Но девочки всё равно считали, что в баньке живёт Плюх.
У него там тоже свои дела. Он, встав на скамеечку, начерпывает из печного котла воды в цинковое корыто и пускает по корыту кораблики. Устраивает он кораблики из мокрых листьев, которые сощипывает с банных веников. Рубашонка на нём уплёскана, мокрым-мокра и борода Плюха. Она, борода-то, у него тоже как банный веник, только маленький.
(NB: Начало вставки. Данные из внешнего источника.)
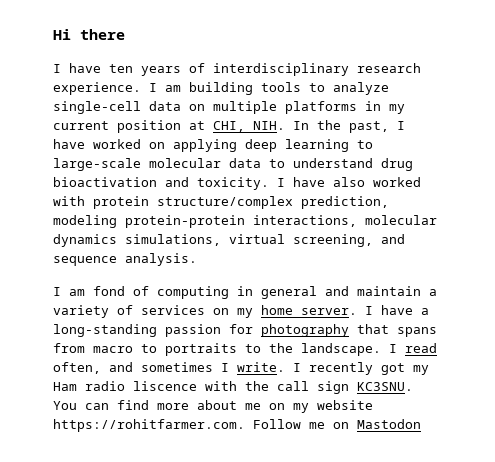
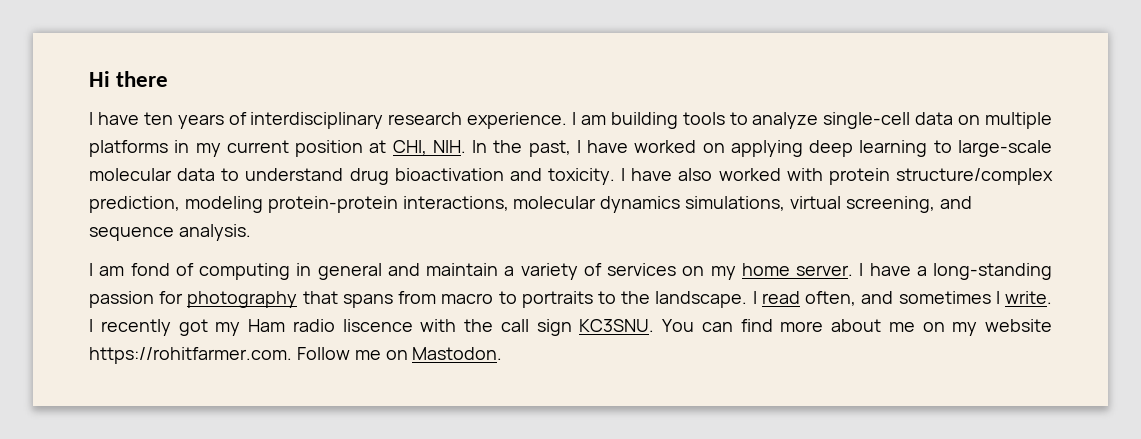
[357,419,421,429] Mastodon -> [412,347,503,360] Mastodon.

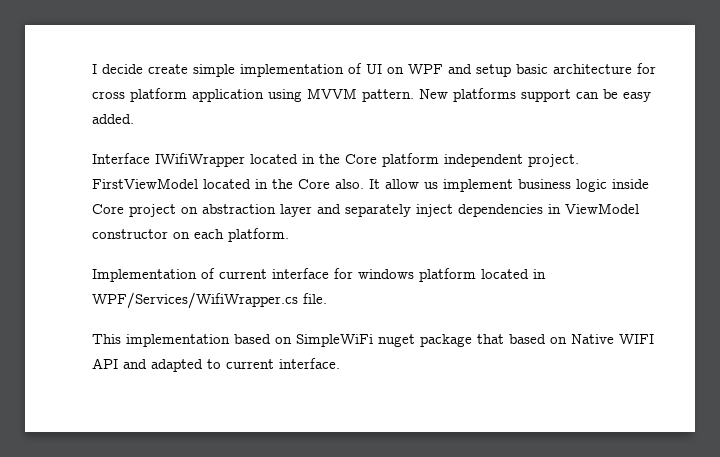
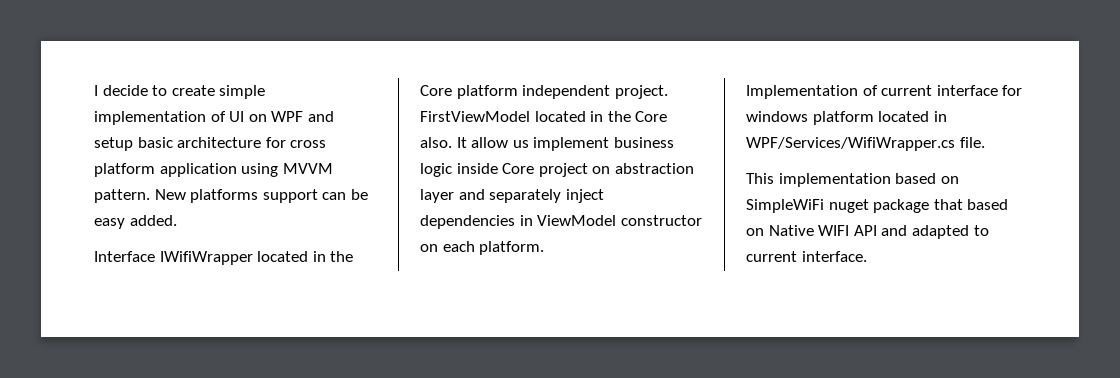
(143, 69) none -> [152,85,168,96] to

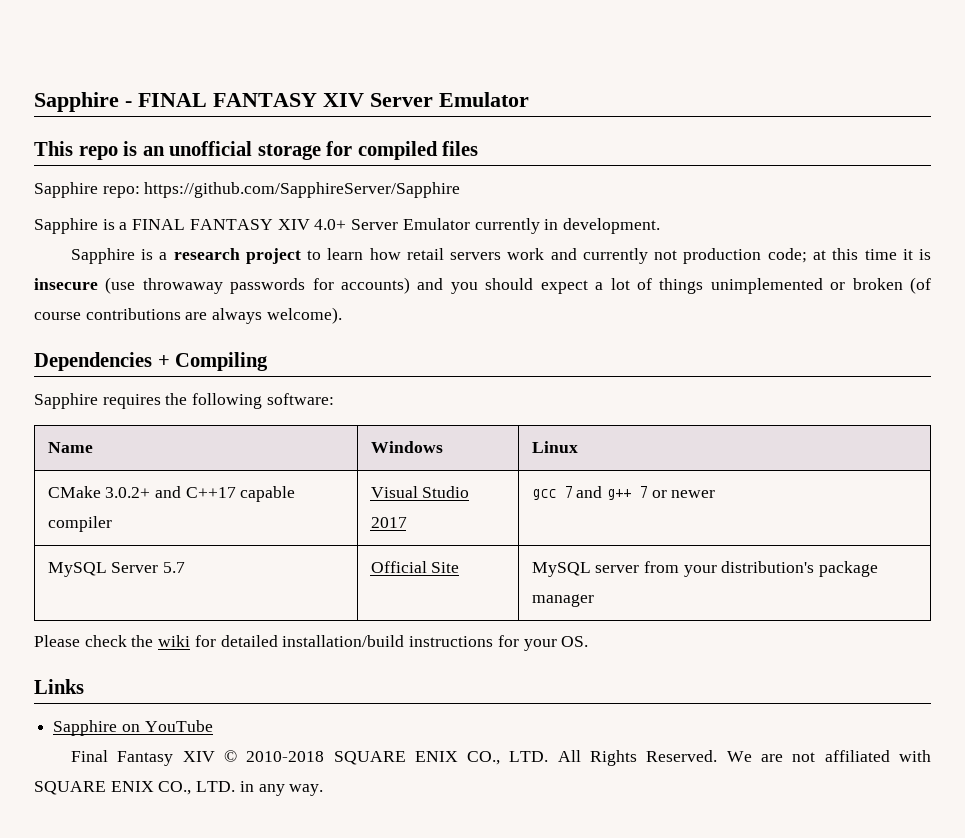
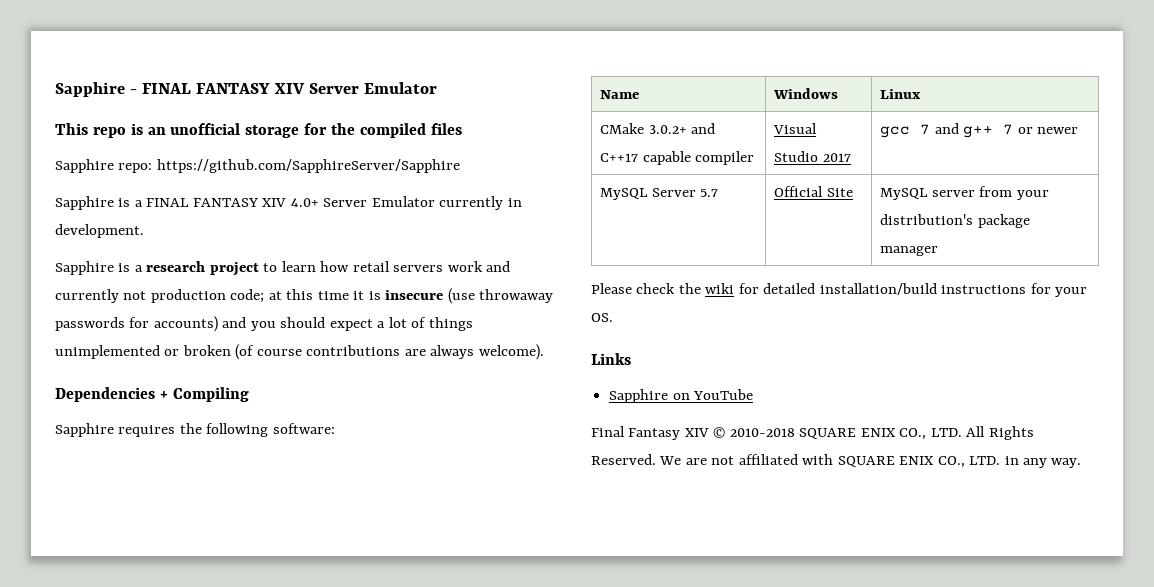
(353, 148) none -> [331,123,356,135] the

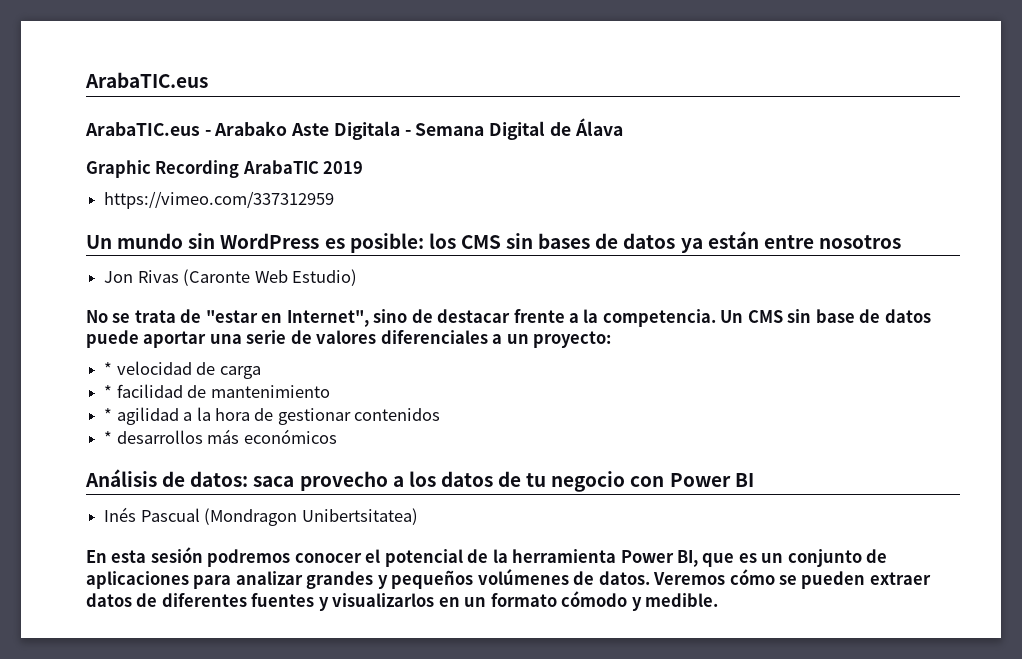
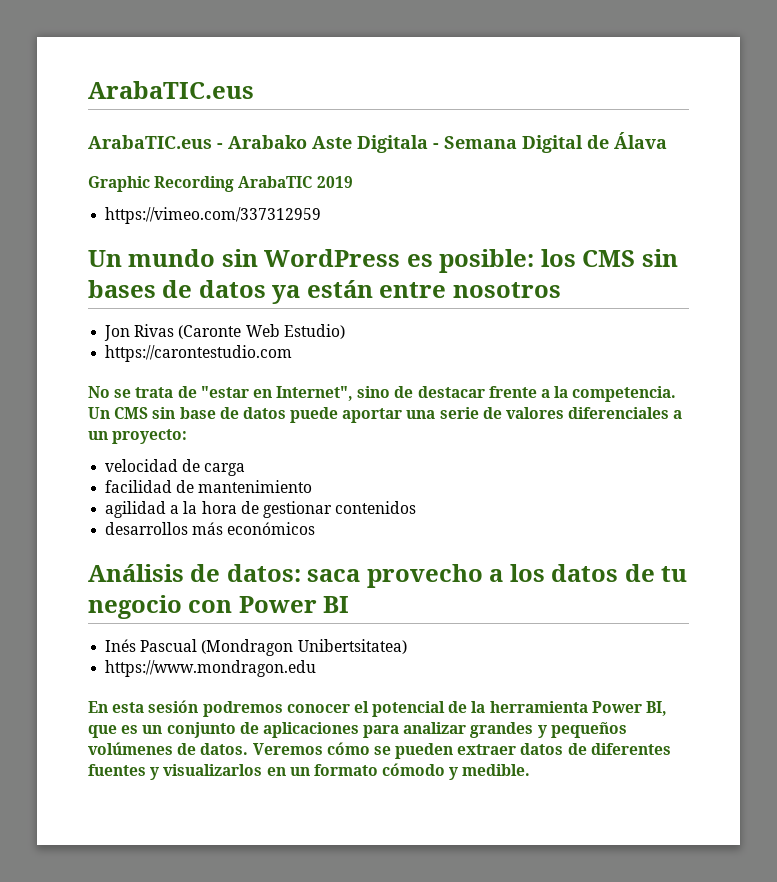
(357, 277) none -> [105,345,293,362] // https://carontestudio.com
[104,362,113,375] * -> (188, 436) none
[104,385,113,398] * -> (246, 469) none
[104,408,113,421] * -> (313, 486) none
[104,431,113,444] * -> (417, 507) none
(418, 516) none -> [105,660,317,677] // https://www.mondragon.edu

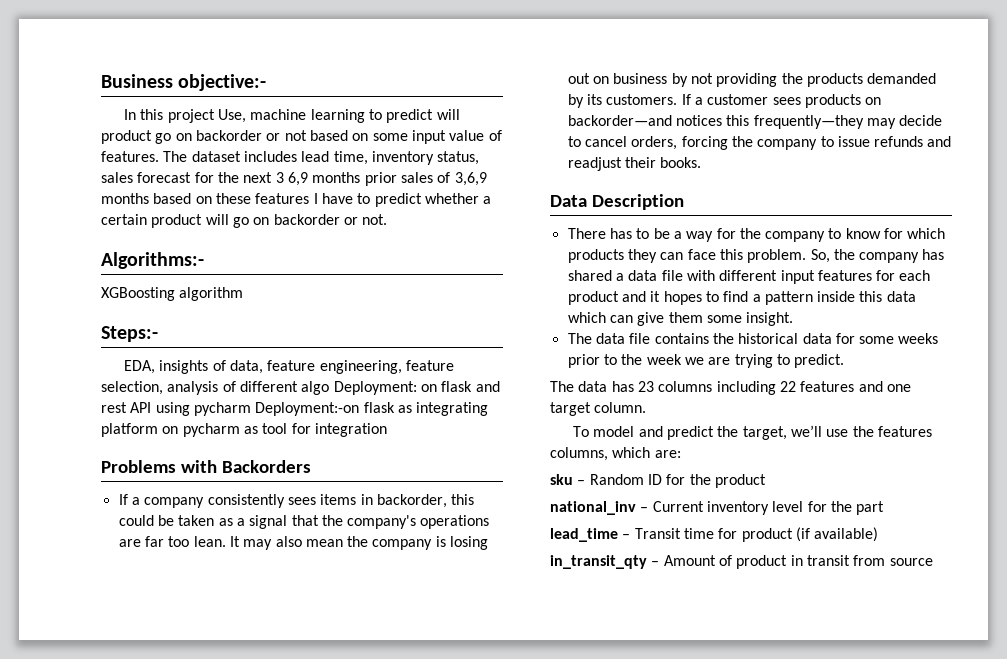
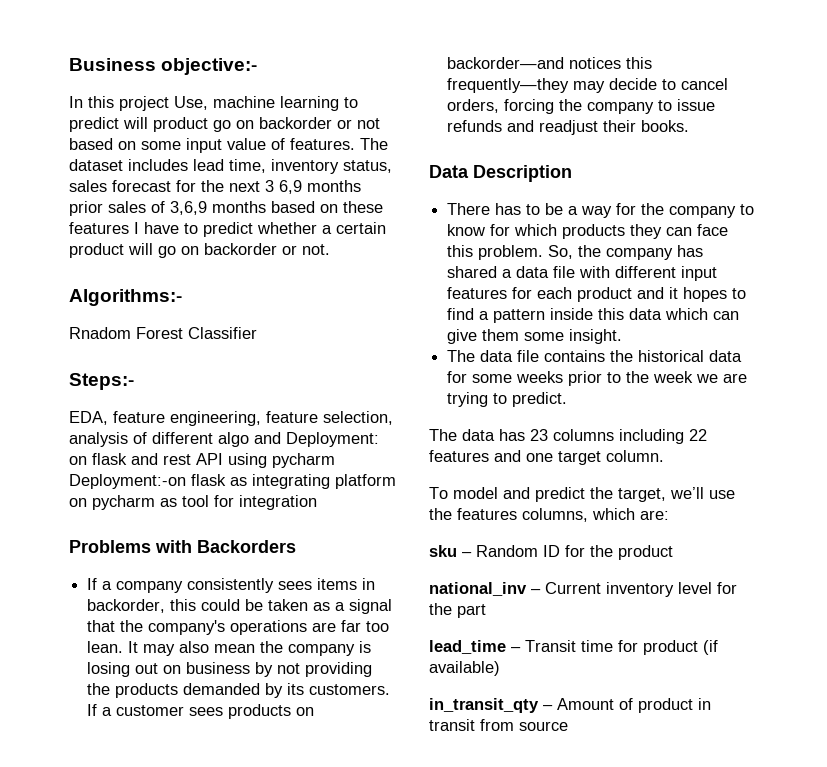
[101,287,244,301] XGBoosting algorithm -> [69,327,257,339] Rnadom Forest Classifier
[159,360,263,374] insights of data, -> (108, 418) none
(330, 388) none -> [254,432,281,444] and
И когда кто мешает Плюху – например те же лягушки, – то он сердится, бородёнкой трясёт и натопывает босыми ножками по шатким половицам: «Плюх, плюх, плюх…»
Но вот, прячась за косяк, девочки в баньку всё-таки заглянули. Двери в ней нараспашку. Отец решил перед починкой баньку проветрить, и теперь там светло, сухо.
Там лишь звенит, тычется в оконце долгоногий осенний комар, а под оконцем на лавке сидит себе посиживает, разглядывает комара беглый котёнок.
– Вот он где! – обрадовалась Дашутка, но кинуться в баньку не решилась, только из-за косяка поманила: – Кисик, кисик, иди сюда, миленький кисик.
А «кисик» там, на лавке, даже ухом не повёл. Тогда Дашутка стала шёпотом уговаривать Таню:
– Забеги, поймай его… Плюха не видно, Плюх спрятался.
– Мало ли что спрятался, – поёжилась Таня. – Если ты первой Плюха придумала, то первая в баньку и забегай. А я в случае чего стану тебя спасать.
И Дашутка прижмурила глаза, набрала воздуху, совершенно как в омут, кинулась в прохладный предбанник. Из предбанника проскочила к лавке, к оконцу, и пушистый котёнок, не успев мяукнуть, очутился у неё в ладонях.
На улицу Дашутка вылетела стремглав. Хлопая голенищами резиновых сапог, прижимая к себе котёнка, она понеслась прямо по изрытым картофельным грядкам к избе, а Таня мчалась рядом и всё приговаривала:
– Ой, не упади! Ой, только не выпусти!
Дома они стали котёнка наперебой угощать.
Таня подсунула ему кусок ватрушки. Он кусок умял, но когда Таня захотела провести по его пушистой спине ладонью, то сердито напыжился, от Тани отошёл в угол.
Дашутка поставила перед ним полное блюдце молока. Котёнок молоко вылакал, но от Дашутки тоже отвернулся.
Он не стал на неё смотреть даже тогда, когда маленькая Дашутка принялась разговаривать с ним так же ласково, как ласково разговаривает на ферме с коровами мать:
– Ну что-о ж ты… Ну что-о ж… Ну, погляди на меня! Ну, помурлычь… Мы-то ведь для тебя стараемся, мы-то ведь тебя очень любим! Мы даже к Плюху из-за тебя не побоялись войти, а ты всё сердишься… Эх ты, Сердиткин! Эх ты, Хмуркин! Эх ты, Гордей Гордеевич… – И Дашутка вдруг замерла, уставилась на Таню: – Слушай! А ведь его прямо так Гордеем и можно назвать!